AIM OF THE EXERCISE: Using the records that follow, work out how many lines hold the string "none" and provide that number only.

═══ RECORDS PROVIDED ═══

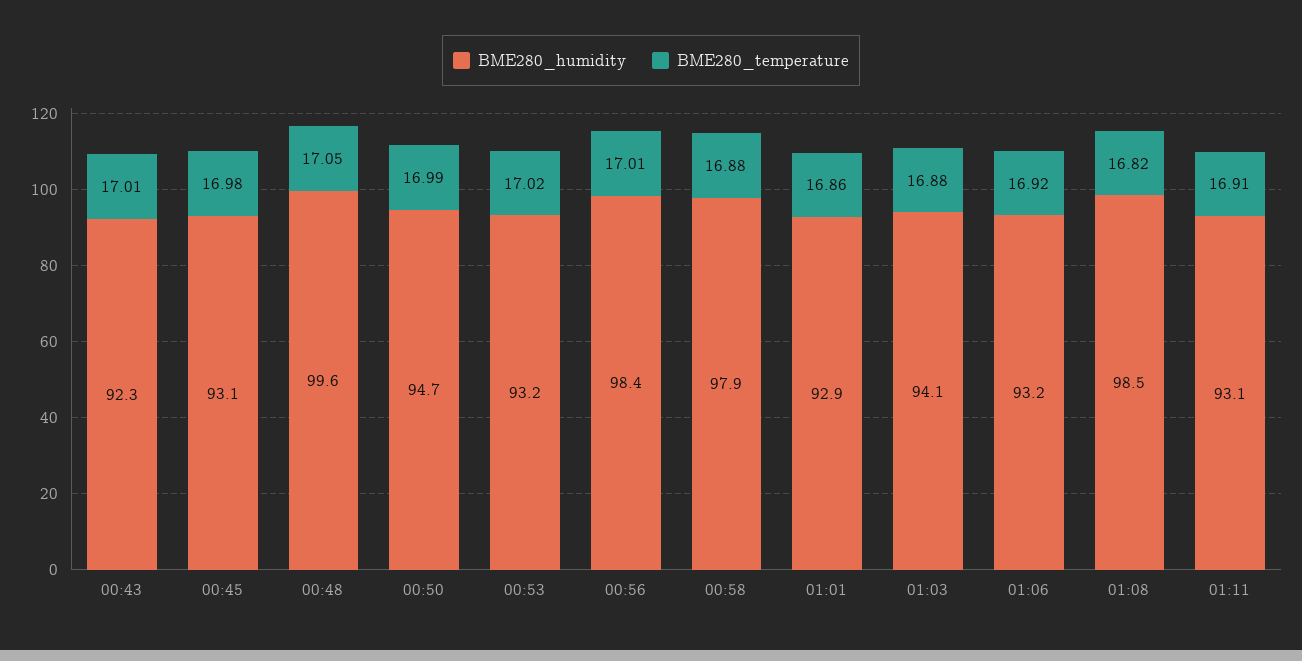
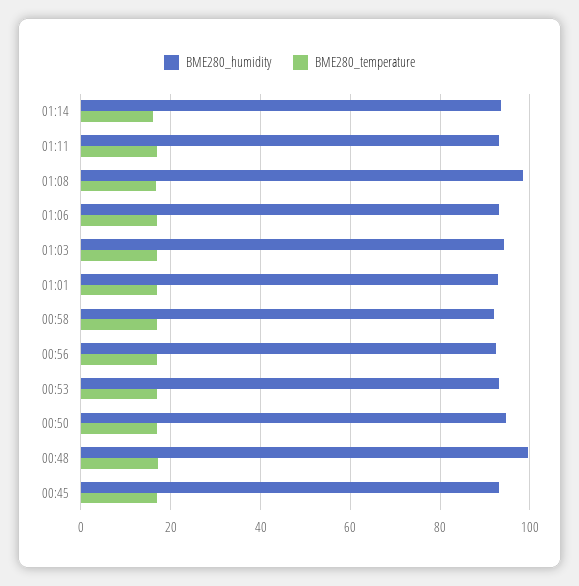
BME280_humidity, 00:43: 92.3 -> none
BME280_temperature, 00:43: 17.01 -> none
BME280_humidity, 00:56: 98.4 -> 92
BME280_humidity, 00:58: 97.9 -> 92
BME280_humidity, 01:14: none -> 94
BME280_temperature, 01:14: none -> 16

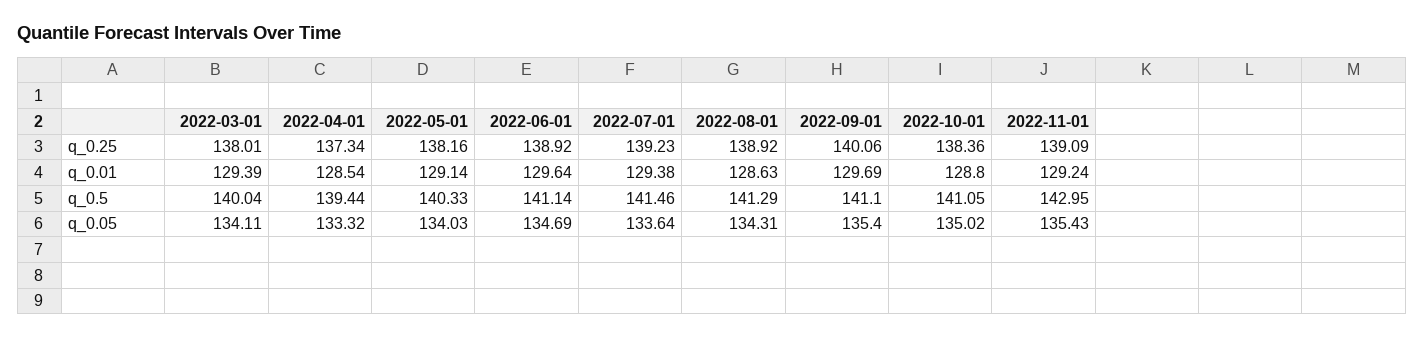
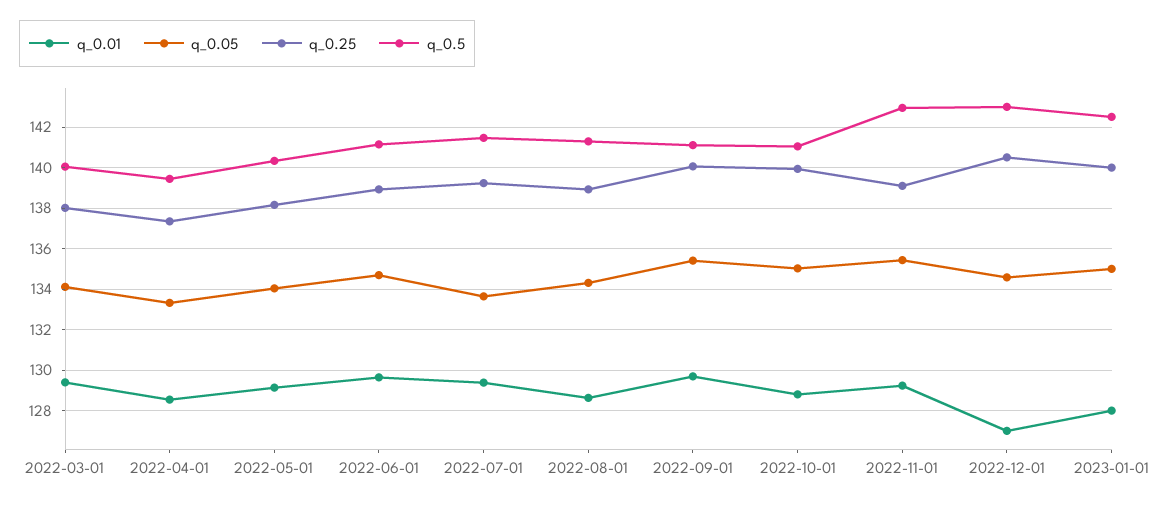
q_0.25, 2022-10-01: 138.36 -> 140
q_0.01, 2022-12-01: none -> 127
q_0.05, 2022-12-01: none -> 134.5
q_0.25, 2022-12-01: none -> 140.5
q_0.5, 2022-12-01: none -> 143
q_0.01, 2023-01-01: none -> 128
q_0.05, 2023-01-01: none -> 135
q_0.25, 2023-01-01: none -> 140
q_0.5, 2023-01-01: none -> 142.5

═══

EXERCISE ANSWER: 12